Children in some cultures are taught they should be seen-and-not-heard. This implies “you don’t matter”.
What a horrible feeling that is.
All of us want to feel that we matter. We want to be heard and accepted.
Validating feelings doesn’t mean you agree with them. It means they are heard and understood.
When done correctly, the impact of validation on a child’s emotional development is tremendous.

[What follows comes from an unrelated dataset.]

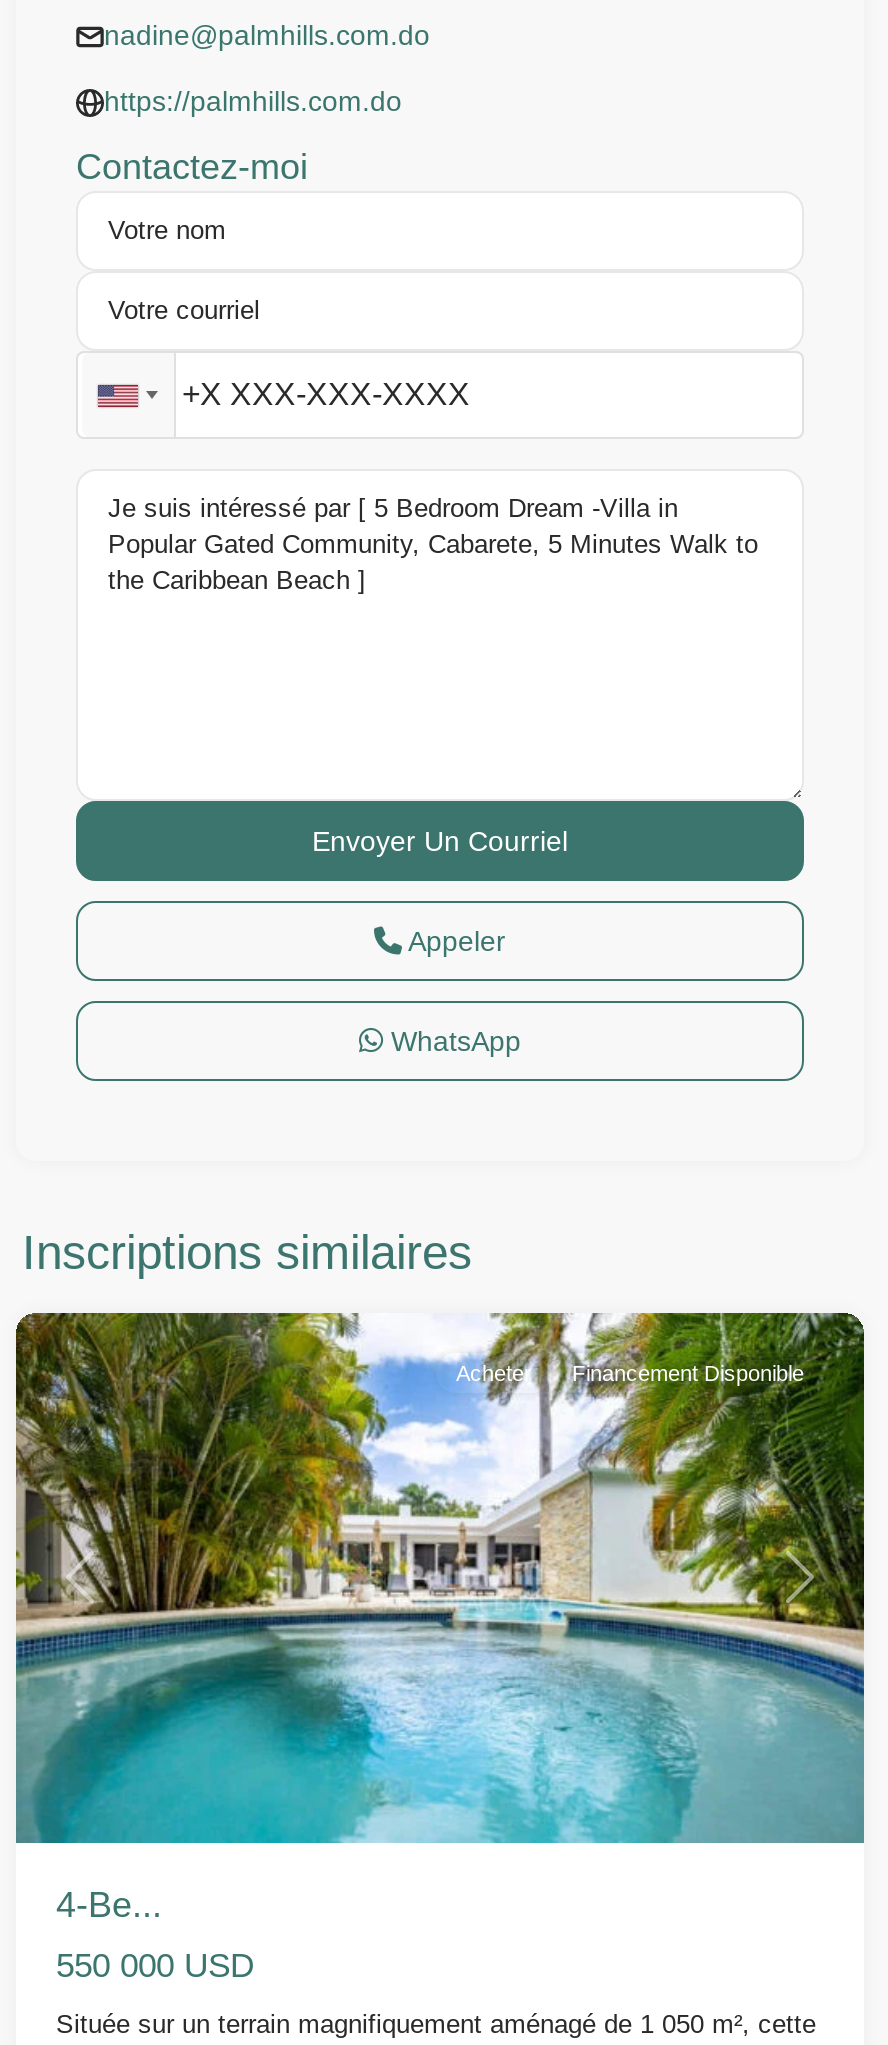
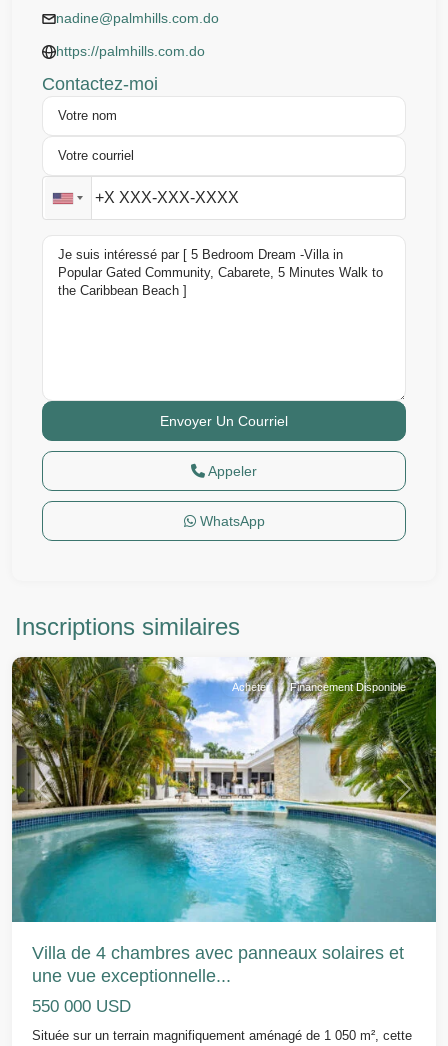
[56,1885,162,1925] 4-Be... -> [32,943,404,986] Villa de 4 chambres avec panneaux solaires et | une vue exceptionnelle...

What is emotional validation
Emotional validation is the act of tuning in, acknowledging, and accepting another person’s feelings, even if they’re negative. It involves listening to others express their emotions without ignoring, dismissing, belittling, rejecting, or judging them even if you do not agree with their emotional response.
Validating a child involves assuring them that their feelings, thoughts, and internal experience are valid1.
It is one of the most valuable parenting and relationship skills.
Why is emotional validation important
Emotional validation is crucial to a child’s development.
During early childhood, parents who validate form an emotional connection with their children.
When children are allowed to express their strong emotions, they develop a sense of security.
They feel comfortable being open and honest with their attachment figure.
They also learn how to develop self-compassion which is associated with secure attachment 2.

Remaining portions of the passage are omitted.